Her view will be much different as a competitor this time around. Catlin, a world-class talent, will compete in the five-day stage race beginning Wednesday in St. Paul and continuing through Sunday in Cannon Falls, Minneapolis, Menomonie (Wis.) and Stillwater.
“Last year I thought, ‘I’m really glad I’m not racing in this,’ ” said Catlin, who was content handing out snack bars and talking cycling. “It was pretty terrifying because it was really fast. A lot of the top women in the U.S. were racing in it.”
Despite a little more than two years racing, Catlin joined those ranks after success in Canada and Italy. A strong showing at the North Star Grand Prix, considered the most prestigious race on the USA Cycling national racing calendar, will help solidly her place among the top riders in her age group.
She spoke to Star Tribune reporter David La Vaque about her start in cycling, her favorite riding routes and memories of competing in Italy.
Q: How did you get involved in cycling?
A: We’ve always biked recreationally in our family. And my brother starting doing cycling races for a merit badge. It looked really scary, and I didn’t think I wanted to do it.
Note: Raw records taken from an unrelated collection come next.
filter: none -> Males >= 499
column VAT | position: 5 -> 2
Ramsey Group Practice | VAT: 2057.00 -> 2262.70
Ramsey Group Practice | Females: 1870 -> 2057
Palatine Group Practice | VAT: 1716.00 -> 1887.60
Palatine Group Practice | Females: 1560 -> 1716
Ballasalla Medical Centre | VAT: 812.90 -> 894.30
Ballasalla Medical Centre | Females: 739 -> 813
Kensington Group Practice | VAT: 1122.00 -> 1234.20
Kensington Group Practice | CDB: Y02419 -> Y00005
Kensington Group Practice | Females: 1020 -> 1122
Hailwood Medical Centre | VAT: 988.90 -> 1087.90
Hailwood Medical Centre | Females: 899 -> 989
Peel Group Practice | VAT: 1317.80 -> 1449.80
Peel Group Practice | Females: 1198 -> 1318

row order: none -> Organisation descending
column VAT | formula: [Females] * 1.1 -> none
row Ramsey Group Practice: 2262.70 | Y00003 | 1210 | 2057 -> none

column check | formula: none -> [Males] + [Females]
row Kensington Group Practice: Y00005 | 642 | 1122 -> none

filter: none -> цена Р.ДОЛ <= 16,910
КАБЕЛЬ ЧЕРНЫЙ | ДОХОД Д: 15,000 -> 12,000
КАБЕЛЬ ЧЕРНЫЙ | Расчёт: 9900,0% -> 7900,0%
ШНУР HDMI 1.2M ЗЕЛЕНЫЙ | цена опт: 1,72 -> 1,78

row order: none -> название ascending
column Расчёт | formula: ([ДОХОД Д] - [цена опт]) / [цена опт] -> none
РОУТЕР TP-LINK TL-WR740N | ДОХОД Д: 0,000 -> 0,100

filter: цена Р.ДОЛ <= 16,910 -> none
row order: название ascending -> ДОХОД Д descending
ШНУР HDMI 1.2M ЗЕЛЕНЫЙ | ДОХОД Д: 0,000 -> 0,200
But after getting shin splits, cycling was the only thing that came to mind.
Q: How much different is the bike you’re riding in competition vs. the one you rode for recreation?
A: I did have a road bike with drop bars, and it was a pretty good bike made out of carbon fiber. That was a racing-quality bike. But when I got into cycling in larger, regional races, I got a Felt Bicycle. It was significantly more expensive but it’s about half the weight and more aerodynamic.
Q: What does your training regimen look like?
A: I’m in the racing season now so the training is a little different. We’re not doing as many hours on the bike but it’s still pretty intensive. In an average week I’m trying to train 1.5 to two hours every day. Depending on the weather I might use a trainer indoors. During the season it’s more intervals, whereas during the winter I’m doing longer base miles.
Q: Where do you have to go to get your outside training done?
A: My team, Northstar, hosts training rides every week. We basically ride through the suburbs as a warm-up, then once we get to the more rural roads we can do intervals and group rotations. It’s a little safer that way. When I’m training by myself, I try to find a stretch of road without stoplights. High traffic is OK because then you can race the cars.